Aquellas Historias (VII)
–Qué tanto dinero por ese esclavo- decía exaltado Don Efraín Dos
Passos, su rostro se coloraba, y sus manos temblaba, a pesar de ser un hombre
de muchísimo dinero, nunca fue persona de malgastarlo o de regalarlo a
cualquier.
-Son unos trúhanes, trúhanes, trúhanes- repetía con todas sus
fuerzas, las venas de la sien se marcaban más y más.
Volteó con ira cuando sintió una mano en su hombro
derecho. Estuvo aun paso de asestarle un golpetazo a aquel que lo sujetaba con
amabilidad y afán de aprecio. Pero, justo antes de levantar su mano ya
apretada, reconoció aquella persona.
Don Antoine Feraud estaba allí
sonriente, complaciente. Su cara de felicidad no tenía igual, era una mezcla de
la alegría de ver a su amigo y de poder calmarlo.
-Su merced jamás cambia, puedes comprar miles de esclavos cien veces más
caros- dijo sin dejar de esbozar aquella amplia sonrisa.
Más atrás Kyle Brennan no
apartaba su mirada de la escena. Y en contraste del rostro de su fiel
acompañante, él solo denotaba asco y desprecio hacia Don Efraín.
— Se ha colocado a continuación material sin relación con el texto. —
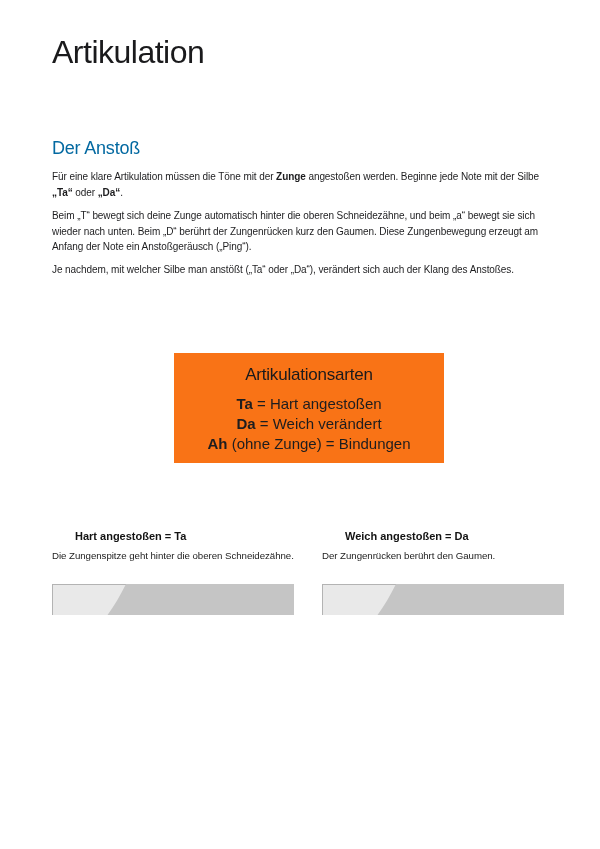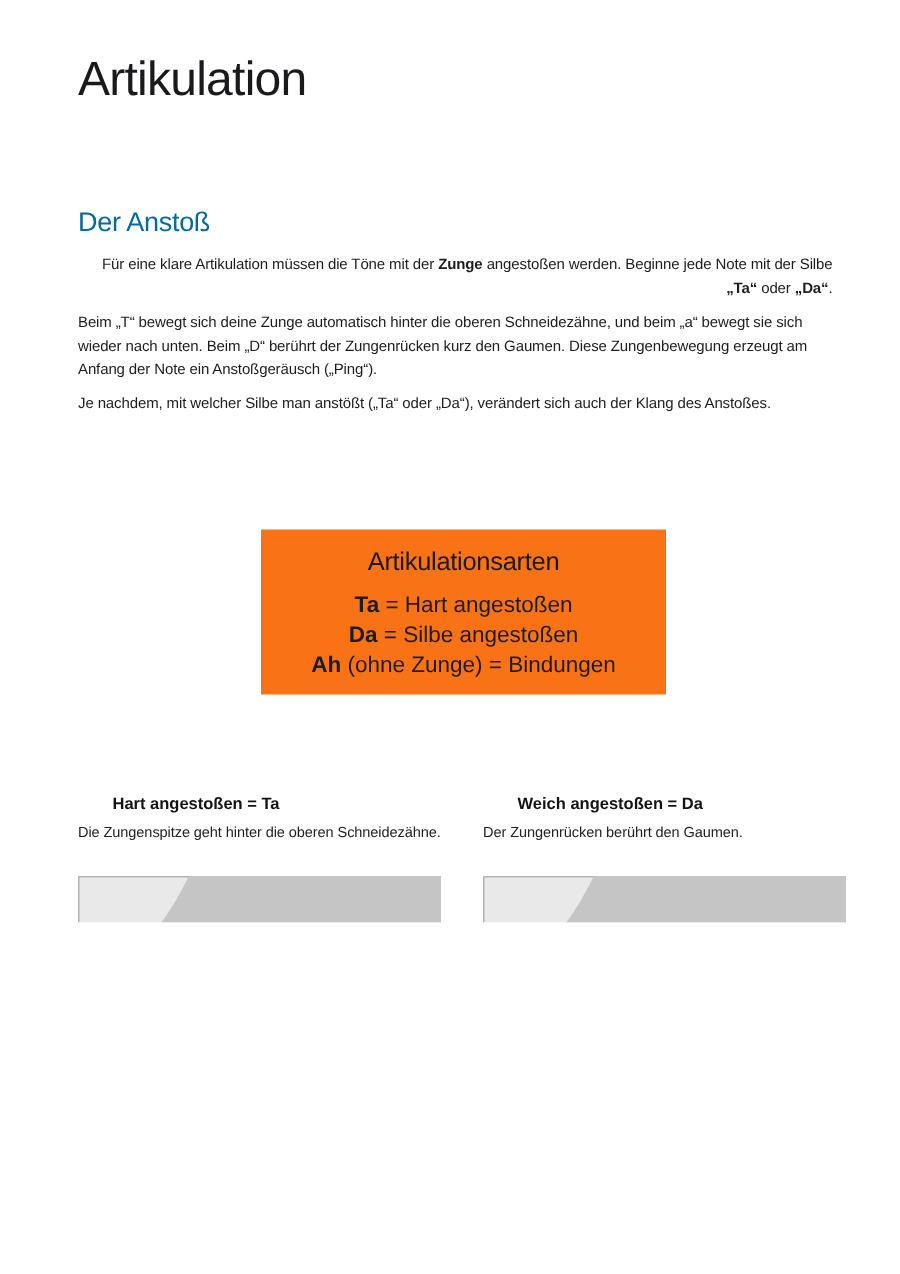--- a/index.html
+++ b/index.html
@@ -82,7 +82,7 @@
 
   <div class="abs h2" style="left:52px;top:139px;">Der Anstoß</div>
 
-  <div class="abs body-par" style="left:68px;top:169px;text-align:right;">
+  <div class="abs body-par" style="left:52px;top:169px;">
     <span class="line"><span>Für eine klare Artikulation müssen die Töne mit der </span><b>Zunge</b><span> angestoßen werden. Beginne jede Note mit der Silbe</span></span>
     <span class="line"><b>„Ta“</b><span> oder </span><b>„Da“</b><span>.</span></span>
   </div>

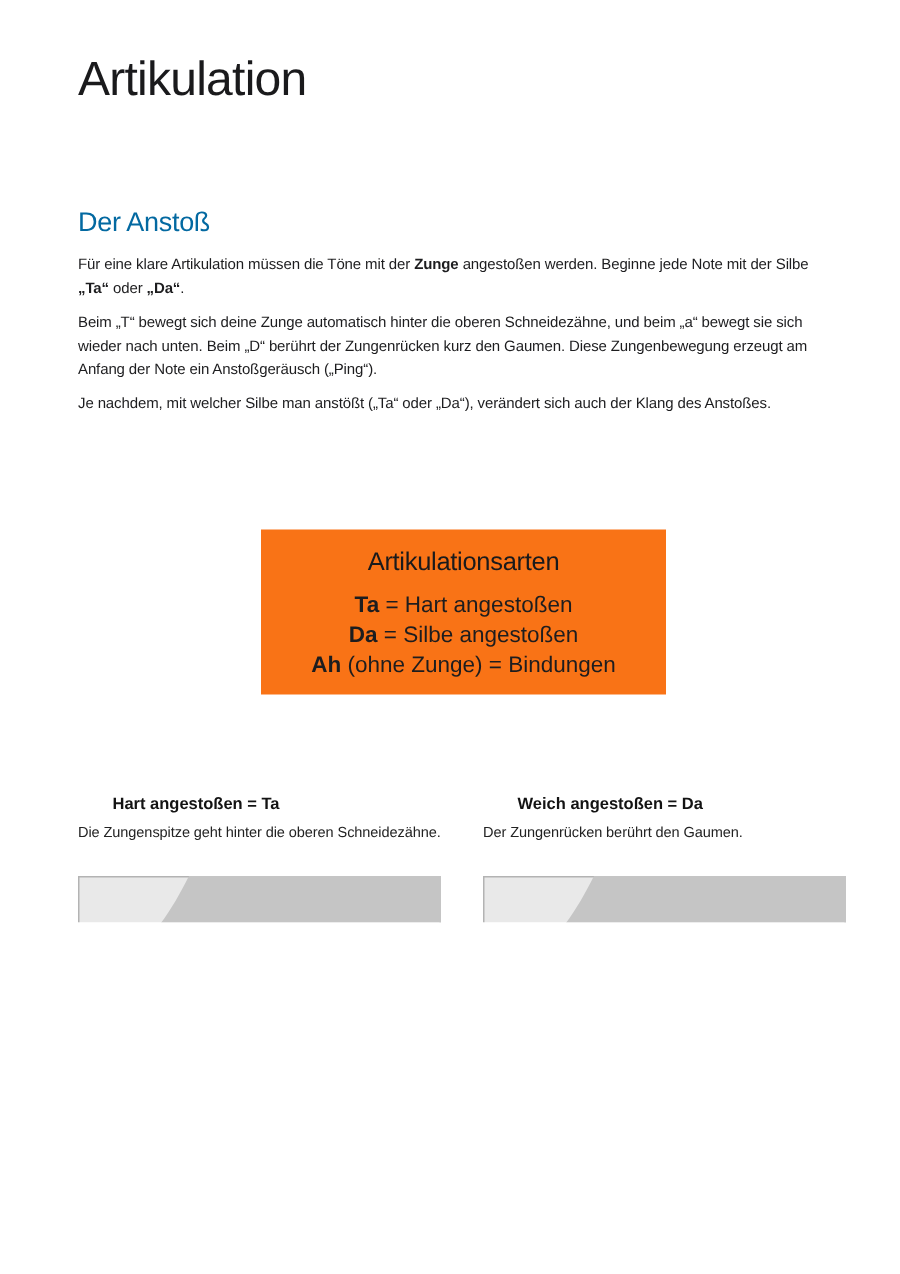--- a/index.html
+++ b/index.html
@@ -101,7 +101,7 @@
     <div class="box-title">Artikulationsarten</div>
     <div class="box-rows">
       <div class="box-row"><b>Ta</b><span> = Hart angestoßen</span></div>
-      <div class="box-row"><b>Da</b><span> = Silbe angestoßen</span></div>
+      <div class="box-row"><b>Da</b><span> = Weich verändert</span></div>
       <div class="box-row"><b>Ah</b><span> (ohne Zunge) = Bindungen</span></div>
     </div>
   </div>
«No puede existir persona más
avaras y molestas que éstos » pensó mientras continuaba contemplando el
intercambio de cumplidos entre su maestro y jefe y aquel portugués que no
dejaba de regresar su mirada al vendedor de esclavos para propinarle una que
otra palabrota.
-Venid conmigo Don Efraín- atinó a decir, luego de calmarlo,
Antoine, quien lanzó una mirada furtiva de reproche a Kaly Brennan quien ni
siquiera había saludado al llegar.
Caminaron por el empedrado. El
francés informaba de los negocios que se abrían con las nuevas posesiones de
los holandeses en el Caribe, y como el comercio no podía quedarse estancado con
el Imperio Español.
- Antoine por favor, habla más bajo. Esto que me dices puede ser
considerado alta traición- se asustó su interlocutor. Sin dejarse
impresionar por la advertencia de éste, prosiguió explicándole como la política
de Tierra Firme pudiera cambiar de un momento a otro.
Dos Passos siempre había anhelado
aumentar su caudal económico, y sabía que los amigos de Antoine eran los
ideales para alcanzarlo. Pero, analizó las consecuencias de sus actos, su
posición era frágil, no podía dar un paso en falso.
No sabía qué hacer ante las
presiones cada vez más fuertes de su amigo. «¡Hurra! » fue la única palabra que
se le vino a la mente y que a duras penas se hizo atragantar, cuando fue
salvado por el Comandante de la Guardia, Don Sebastián Ponte y Carrillo.
-¿Qué raro es ver una amistad entre un señor como usted Don Efraín, y una
escoria como este francés?- fueron las palabras que caían como ladrillo y
salvavidas al mismo tiempo.
-¿Escoria? Es una calificación muy dura, ¿No cree usted?. Yo
prefería catalogarme como un individuo de amistades selectas y gustos
exquisitos – ironizó aquel a quien iba dirigido el ataque.
- ¡Señores, Señores! No es momento de malos entendidos, Antoine, el
Comandante es un señor que debe ser respetado. Y usted, mí querido amigo, por
favor, no caigamos en diatribas innecesarias- intento zanjar la discusión
el portugués.
El comandante solo agregó “algún
día las pagarás”, dio su espalda y se retiró mientras sus pisadas resonaban por
todo el callejón que se volvía oscuro a medida que avanzaba la tarde.